How will this affect regional and global dynamics?
In protest over the Malligyong-1’s launch, South Korea has partially suspended a 2018 military agreement with the North aimed at defusing tensions along their shared border.
The next day, Pyongyang said it would no longer abide by the deal, and would deploy “more powerful” troops and “new-type” military equipment to the region.
“The possibility of an accidental armed conflict along the Military Demarcation Line (the border) will increase,” Professor Yang Moo-jin from the Seoul-based University of North Korean Studies told local media.
“And the possibility of accidental clashes escalating into a war has also increased.”
As with the ongoing conflicts in Europe and the Middle East, any breakout of war on the Korean peninsula wouldn’t be confined to just between the two main parties.

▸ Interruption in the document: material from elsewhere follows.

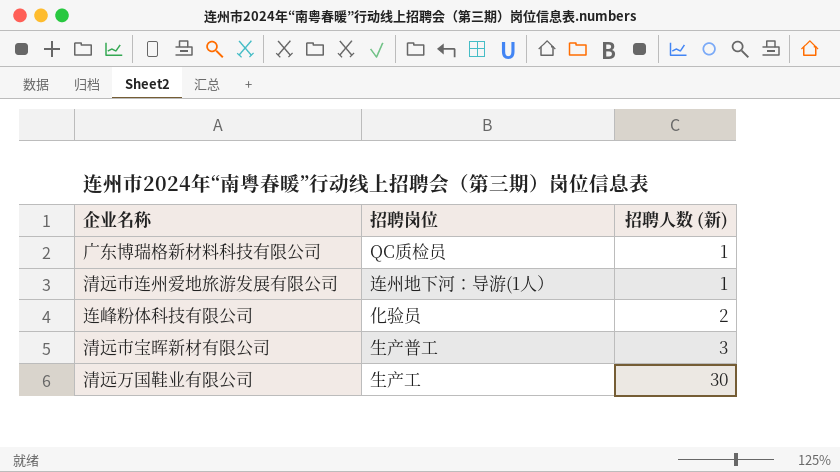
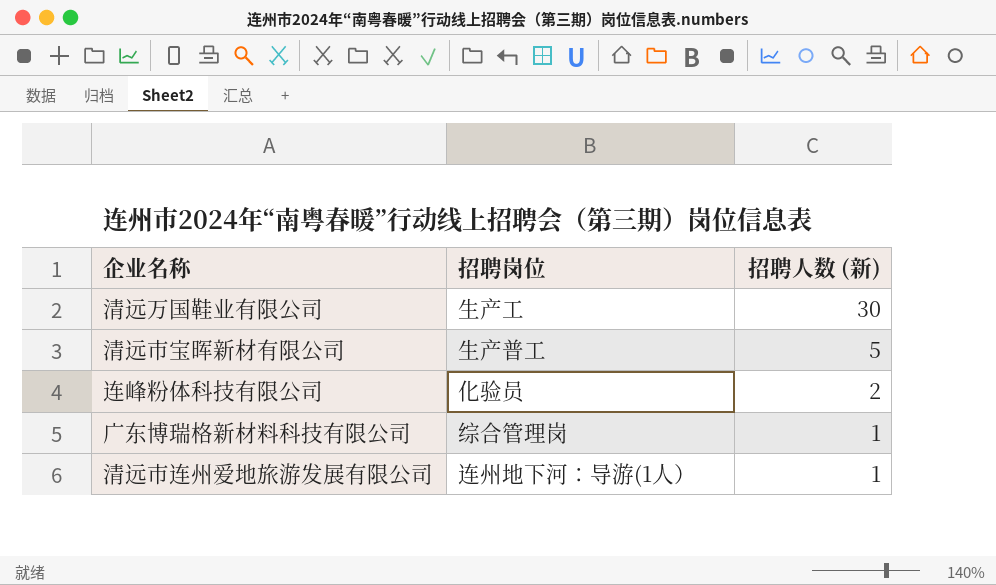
row order: 招聘人数 (新) ascending -> 招聘人数 (新) descending
清远市宝晖新材有限公司 | 招聘人数 (新): 3 -> 5
广东博瑞格新材料科技有限公司 | 招聘岗位: QC质检员 -> 综合管理岗

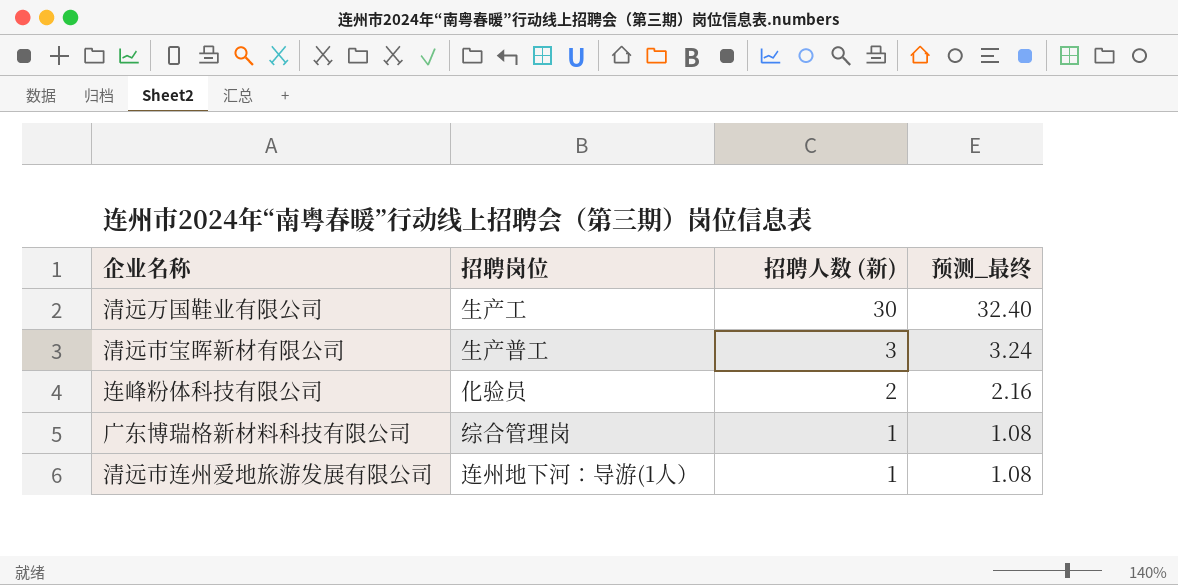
column 预测_最终 | formula: none -> [招聘人数 (新)] * 1.08
清远市宝晖新材有限公司 | 招聘人数 (新): 5 -> 3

It will be of critical interest to the US, particularly with North Korea’s status as a nuclear power state and not to mention close ties to Russia as well as China.
Researchers Victor Cha and Ellen Kim from the US-based Center for Strategic and International Studies noted that Beijing and Moscow would not support any actions by the UN Security Council to punish North Korea.
In particular, Russia’s supposed role in assisting North Korea with satellite and possibly other advanced military tech should concern the rest of the world, the analysts wrote, saying it “would be a major blow to the international nonproliferation regime and rules-based international order”.